Vanessa de Largie | The Spectator | January 10, 2020

There has been enough social commentary on our bushfire crisis and climate change to fill Lake Eyre, so I’ll refrain from commenting because I’m obviously not a scientist and don’t know enough.  

What I do know, though, is that the fires have brought the scurrying woke-folk out of their burrows in droves. Virtue-signalling do-gooders who are big on grandstanding and small on sincerity. 

You know the types? They’re just like the celebrities British comedian Ricky Gervais pummeled at the beginning of the week in his fabulously ferocious tell-it-like-it-is Golden Globes speech.

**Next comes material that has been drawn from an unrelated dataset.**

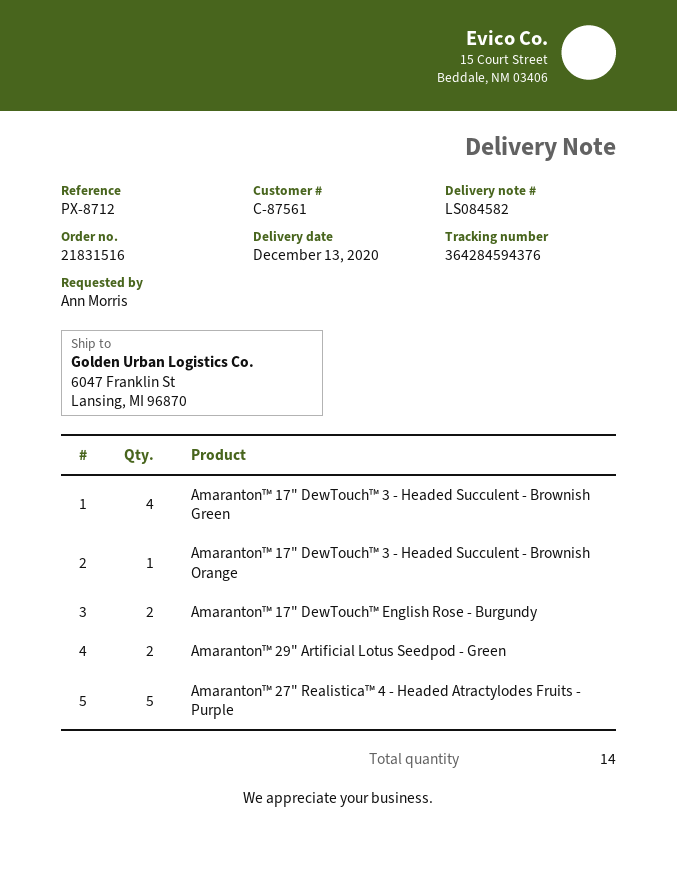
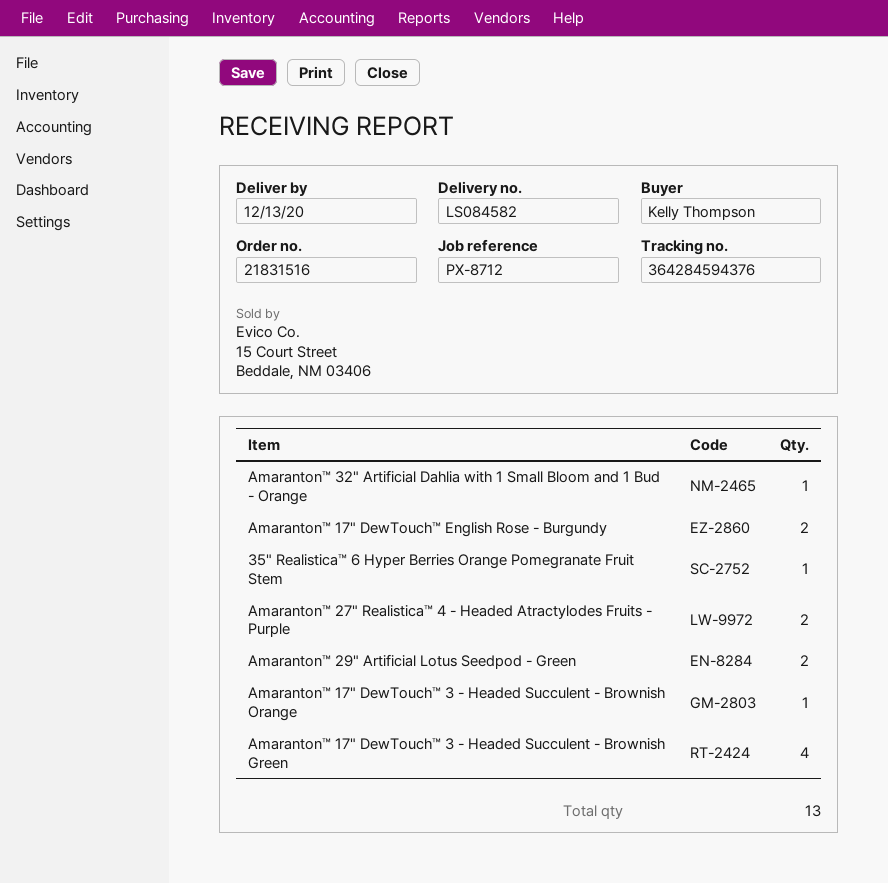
ordered by: Ann Morris -> Kelly Thompson
Amaranton™ 27" Realistica™ 4 - Headed Atractylodes Fruits - Purple: 5 -> 2
Amaranton™ 32" Artificial Dahlia with 1 Small Bloom and 1 Bud - Orange: none -> 1
35" Realistica™ 6 Hyper Berries Orange Pomegranate Fruit Stem: none -> 1
total quantity: 14 -> 13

In the past week, there has been article after article in the mainstream media about the heroism of multicultural Australia with headlines such as, “Sikh group giving free hot meals to bushfire victims hailed as legends”, “This is the Australian way: Muslims donate 36,000 bottles of water to firefighters” and “This is Australia: Muslim heroes travel to fire-ravaged Victoria to cook meals for firefighters battling the blaze”.

Talk about bootlickers at the Church of Woke. It would be a tough gig to find headlines more “token” than these. And sadly, the general public eat this rubbish up, never pausing to question its accuracy or motivations.

survey conducted by Ipsos Mori in 2016, revealed that people globally overestimate the Muslim population, with Aussies believing that 12.5 per cent of the population is Muslim when in actual fact, it is only 2.4 per cent.

When newspaper editors publish Muslim-centric headlines and advertising agencies insert “token Muslims” into national advertising campaigns in the name of inclusiveness, the general public is brainwashed into believing that more Muslims reside Down Under than the reality.

Pray tell… If Australia is so “diverse”, “inclusive” and “anti-bigotry” as we make out to be — then why make a habit of singling out race at all?  It’s unnecessary because the general consensus is that anyone who is legally and lawfully a citizen or permanent resident is an Aussie. 

And on a more sensitive note, how are we to know if immigrants need a reminder of their homeland?  After all, they all too often fleeing war, famine, dictatorship and corruption in search of freedom and opportunity.  

One would assume the point of these celebratory articles is to convey how cosmopolitan Australia is.  But by objectifying minority groups for the benefit of enlightening ‘the majority’ is exceedingly more racist and condescending than not acknowledging them at all. 

Philanthropy and kindness are part of being human. They have no gender, colour, race or sexuality. Sadly, minority groups have become objects of inspiration much like individuals living with a disability..  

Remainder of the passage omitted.